己の信念に従って、帝国の為に、国民の為の騎士でありたいと思い続けてきた。
親友の癖に自分を裏切ったと……アルベリックの事を逆恨みして。
単に、自分の≪騎士でありたい≫という気持ちが踏みにじられた憤りを、アルベリックに八つ当たりして甘えていただけなのに。

(何が『親友』だ。私は≪あいつは私の何を見ていた)と憤っていたけれど、私こそ、『親友』であるあいつの何を知っていたんだ!!)

幼かったから、レイラは自分の心に歯止めが利かなかった。
アルベリックも幼かったから、レイラの手厳しい拒絶に深く傷ついてしまった。

それが、この結果なのか?
牢獄にある自分。

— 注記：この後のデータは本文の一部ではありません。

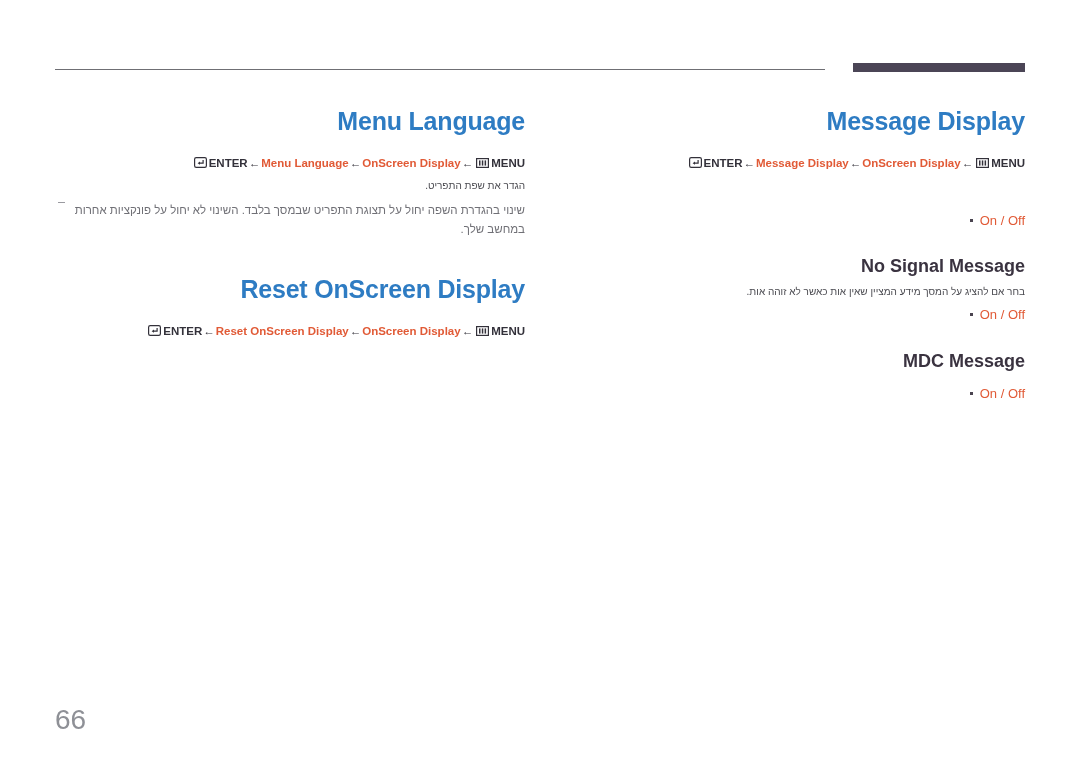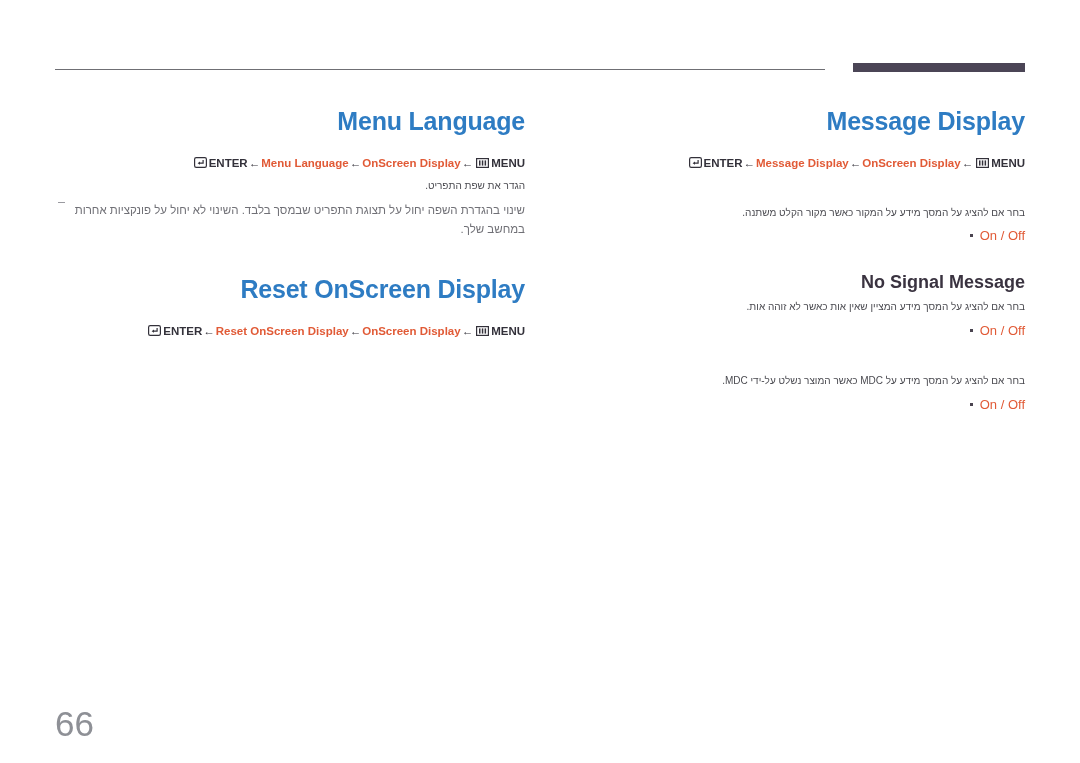"בחר אם להציג על המסך מידע על המקור" p.body-line { html: <p>בחר אם להציג על המסך מידע על המקור כאשר מקור הקלט משתנה.</p> -> none }
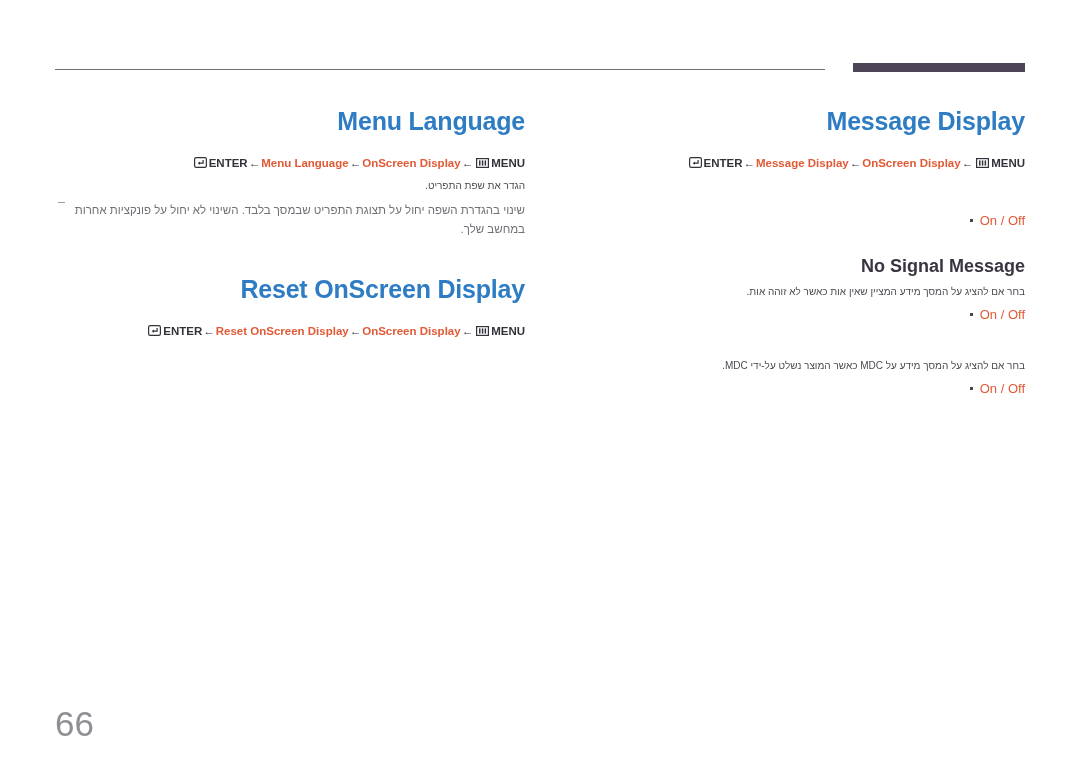"MDC Message" h2.h-sub { html: none -> <h2>MDC Message</h2> }
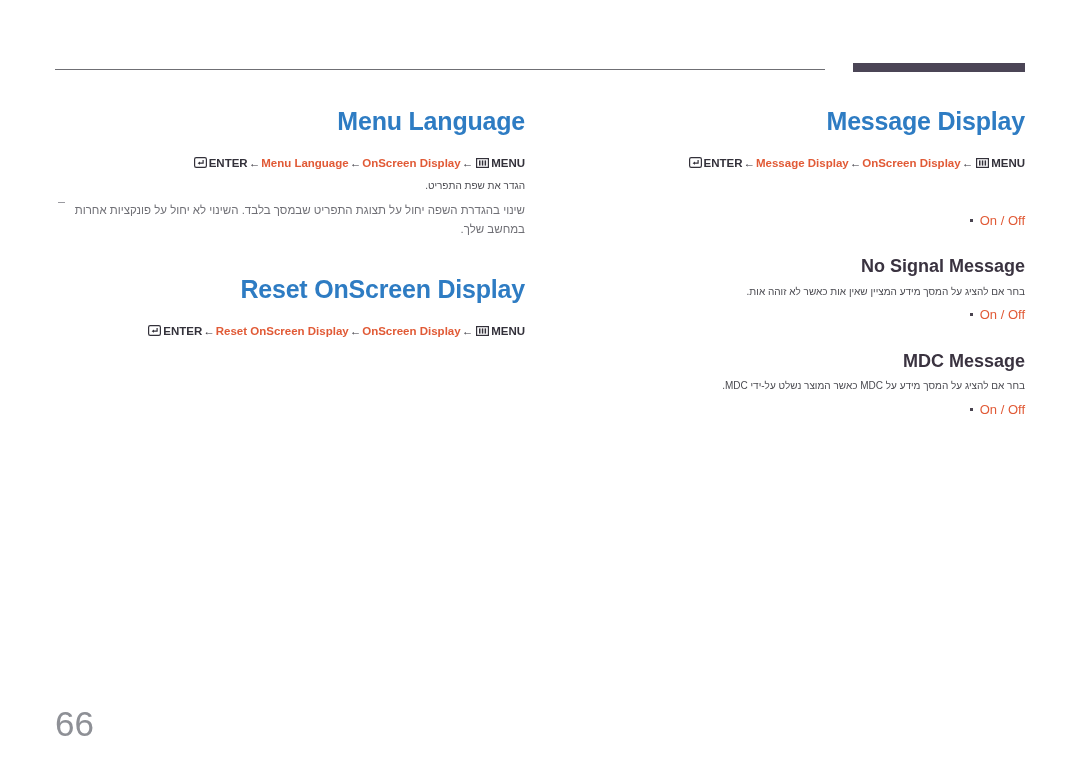"בחר אם להציג על המסך מידע על" p.body-line { html: <p>בחר אם להציג על המסך מידע על MDC כאשר המוצר נשלט על-ידי MDC.</p> -> none }
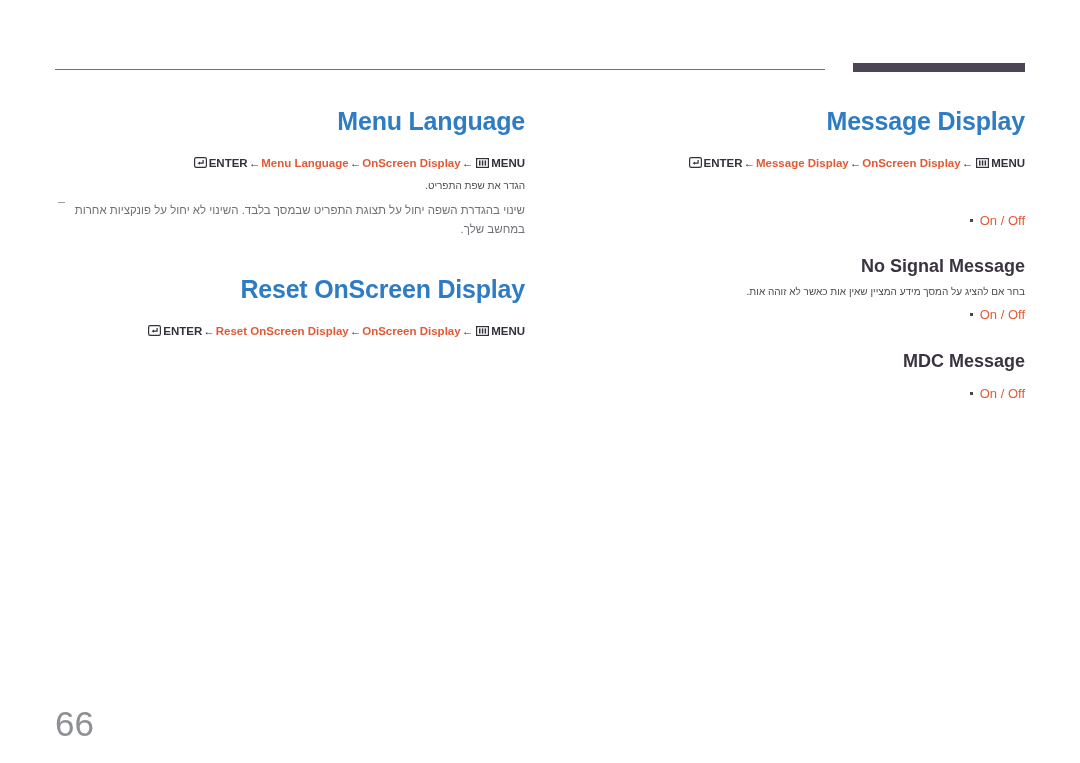"66" .pagenum { font-size: 35px -> 28px }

死んでしまった父。
そして壊れてしまった彼。


(――――アルベリック………貴方はそこまで、私が憎かったの?――――)


先帝が崩御し、未だ十にも満たない幼い皇帝が即位した。
父は確かに幼い皇帝が位を継ぐことには反対だった。子供に帝国を治める手腕は無く、宰相の操人形になるのは目に見えていたから。

けれど、一端幼帝が即位してしまったなら、今度は頼りない幼帝の盾となり命がけで仕えただろう。絶対にアルベリックが言うように、父が反逆を画策するなんてありえない。
父は結局アルベリックに決闘で負けたことにより、逆賊としての汚名は確定した。
だが、レイラも誰も、その決闘が茶番だったということは知っている。なんせ大将軍で歴戦の騎士が、たかが一介の貴族騎士に負ける訳が無いのだから。

自分も獄に繋がれる身。
そして、彼が言う通り、夜明けにも自分は反逆罪で処刑されるのだ。
そう、父と同じく反逆罪で。
レイラはぎゅっと唇を噛み締めた。

(――――悔しい!!――――)

このまま、父の汚名と無念も晴らせずに、刑死するなんて!!
このまま、無駄死にしなくてはならないなど口惜しい。けれどあの男に身を投げ出して命乞いするなんて、真っ平御免だ!! 
父を殺したアルベリックの情けに縋って、愛妾として生きるぐらいならば!!
いっそ死んだ方がマシだ。
嫌、自害してこの身が潔白だったと示すのだ。
自分は反逆罪で刑死したくない。だから、自分は罪人ではなかったと自らの命で、陛下に証明しよう。

「………かなり後ろ向きな決意だけれど、もう仕方ないわね………」

レイラはふっと虚ろに微笑むと、顔を上げ鉄格子を見上げた。
毛布一枚貰えなかった彼女だ。予想通り牢獄には首を吊るロープ代わりになるような布は何もなかった。
でも、この牢はかなり天井が高い。鉄の滑らやかな格子なら、レイラが首をくくっても、十分に体重を支えることができる。
縄の代わりにはこの丈夫な軍服を使おう。布目に沿って裂き、ねじって補強すればいい。